A man with a skin disease approaches Jesus in Mark 1: 40–45 of the Bible. He begs Jesus to heal him. Jesus ministers to him, saying, “See that you don’t tell this to anyone. But go, show yourself to the priest and offer the sacrifices that Moses commanded for your cleansing, as a testimony to them.” In other words, Jesus instructs him to go to show himself to the priests as the law required. The man does not heed Jesus’ instruction, and “instead he went out and began to talk freely, spreading the news. As a result, Jesus could no longer enter a town openly but stayed outside in lonely places. Yet the people still came to him from everywhere.”
“Jesus was indignant,” says the New International version of Mark 1:41. In some ancient manuscripts, verse 41 reads that Jesus is “moved with compassion.” In ancient Greek, the word for compassion refers to being so deeply moved in your insides that you are compelled toward action. Consider the things that you feel when your insides churn and bubble. If you grimaced just now, good. That’s the image that the word is supposed to give.
Other manuscripts do something different with that word in verse 41, trading compassion with “indignant,” “incensed,” “or “angered.” Some translators decided to make those two verses agree, since the idea of compassion in verse 41 doesn’t match Jesus’ emotions in verse 43. The word used to describe Jesus’ response in in verse 43 is also used to describe an angry horse. Have you ever seen a horse when it’s angry? It’s a sight to behold — from afar. It’s not so pleasant when you’re right next to it, when it bounds up on its hind legs and lets out a huge snort. You’d better get out of the way.
I believe this difference in word choice speaks to how much believers wrestle with the idea of an angry Jesus. Most believers today don’t want an angry Jesus, not unless his fury can be deployed toward people whom they already hate. They consider themselves the beloved of God and the others the bewitched. They rarely consider that the very things they request of God — the hoarding of money, power, status — are the very things that caused Jesus to be angry.
I submit to you that Jesus wasn’t angry with the man who begged for healing. He was angry with the priests in the temple. The temple was where the political and religious powers that controlled the Jewish homeland resided. The Romans used the Sadducees to run the temple and enforce their rule. As a result, the Sadducees were rich, and everyone else was not. (Doesn’t this sound familiar?) The Sadducees also administered the rites that people like the leper had to enact in order to be deemed clean and fit for society. These rites were expensive even if you followed the directions in the Law. However, the priests were so corrupt that they would raise the prices even higher so they could keep the excess. (Again, doesn’t this seem like this still happens today?)

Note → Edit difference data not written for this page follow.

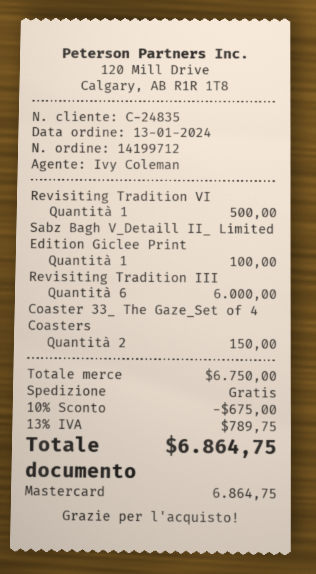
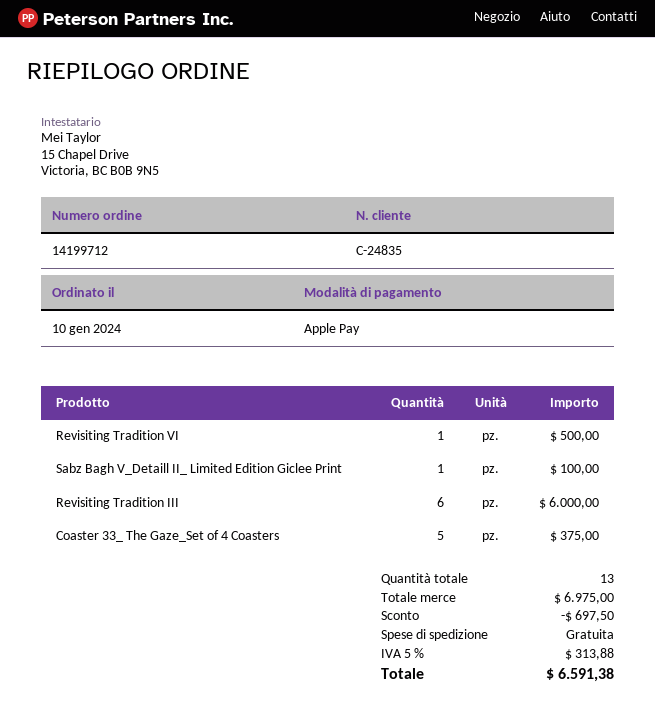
order date: 2024-01-13 -> 2024-01-10
payment method: Mastercard -> Apple Pay
Coaster 33_ The Gaze_Set of 4 Coasters: 2 for 150.00 -> 5 for 375.00
subtotal: 6750.00 -> 6975.00
discount: 675.00 -> 697.50
tax: 13% = 789.75 -> 5% = 313.88
total: 6864.75 -> 6591.38

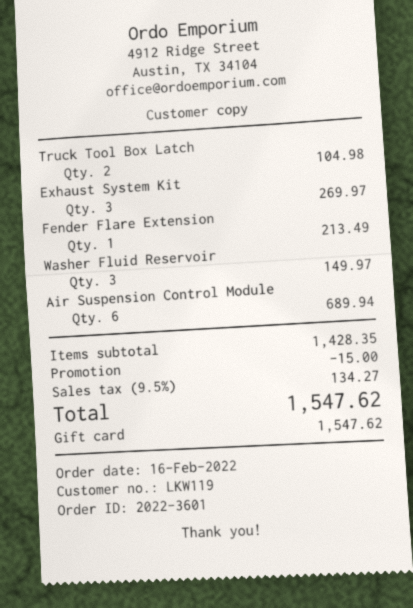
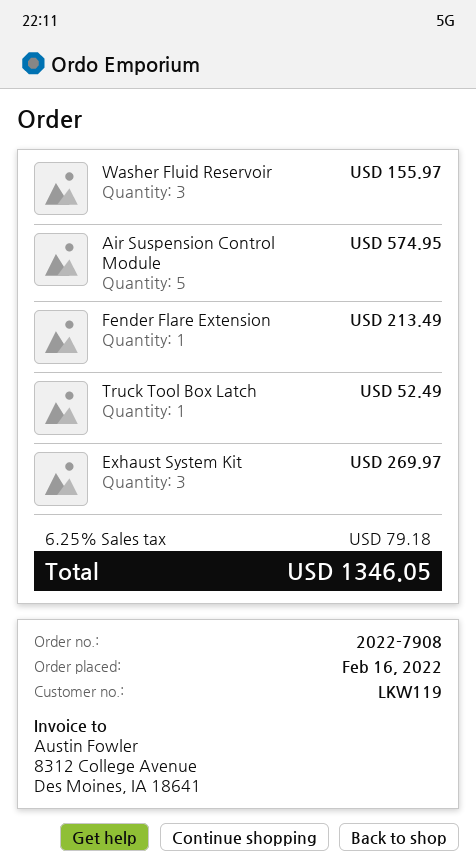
order number: 2022-3601 -> 2022-7908
Truck Tool Box Latch: 2 for 104.98 -> 1 for 52.49
Washer Fluid Reservoir: 3 for 149.97 -> 3 for 155.97
Air Suspension Control Module: 6 for 689.94 -> 5 for 574.95
discount: 15.00 -> none
tax: 9.5% = 134.27 -> 6.25% = 79.18
total: 1547.62 -> 1346.05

This is why Jesus was enraged. He reserved some of his harshest critiques for religious gatekeepers. But Jesus does something revolutionary in response. He heals the man himself. Jesus isn’t a priest. Yet, he performs priestly acts to extend healing, ignoring the religious rules of the day. Jesus sent the healed man back to tell the priest, the ones who’ve enflamed his anger. He wanted to demonstrate that power over life and death doesn’t belong solely to them. It was a direct challenge to Rome and the temple elites’ rule.
This is a demonstration of what God can do without elites’ approval, of God working outside of institutions and human made boundaries. My hope is that believers of all faiths will snort, buck, and demonstrate holy anger to disrupt the cycles of injustice in our world. I’m happy that God can be as indignant as an annoyed wild horse. We should allow Jesus’ response to release us to do the same.

About Verdell A. Wright
Verdell A. Wright is a religious leader, speaker, and scholar based in the Washington, D.C. area. A professor and consultant working at the nexus of religion, communications and culture, Wright teaches speech and communication at Trinity Washington University. He served as the Faith Outreach Consultant for Compassion and Choices and the Minister of Religious Programing at Lincoln Temple United Church of Christ. He has taught speech and communication at Montgomery College and worked as a technical writer at WOOD Consulting Services, Inc.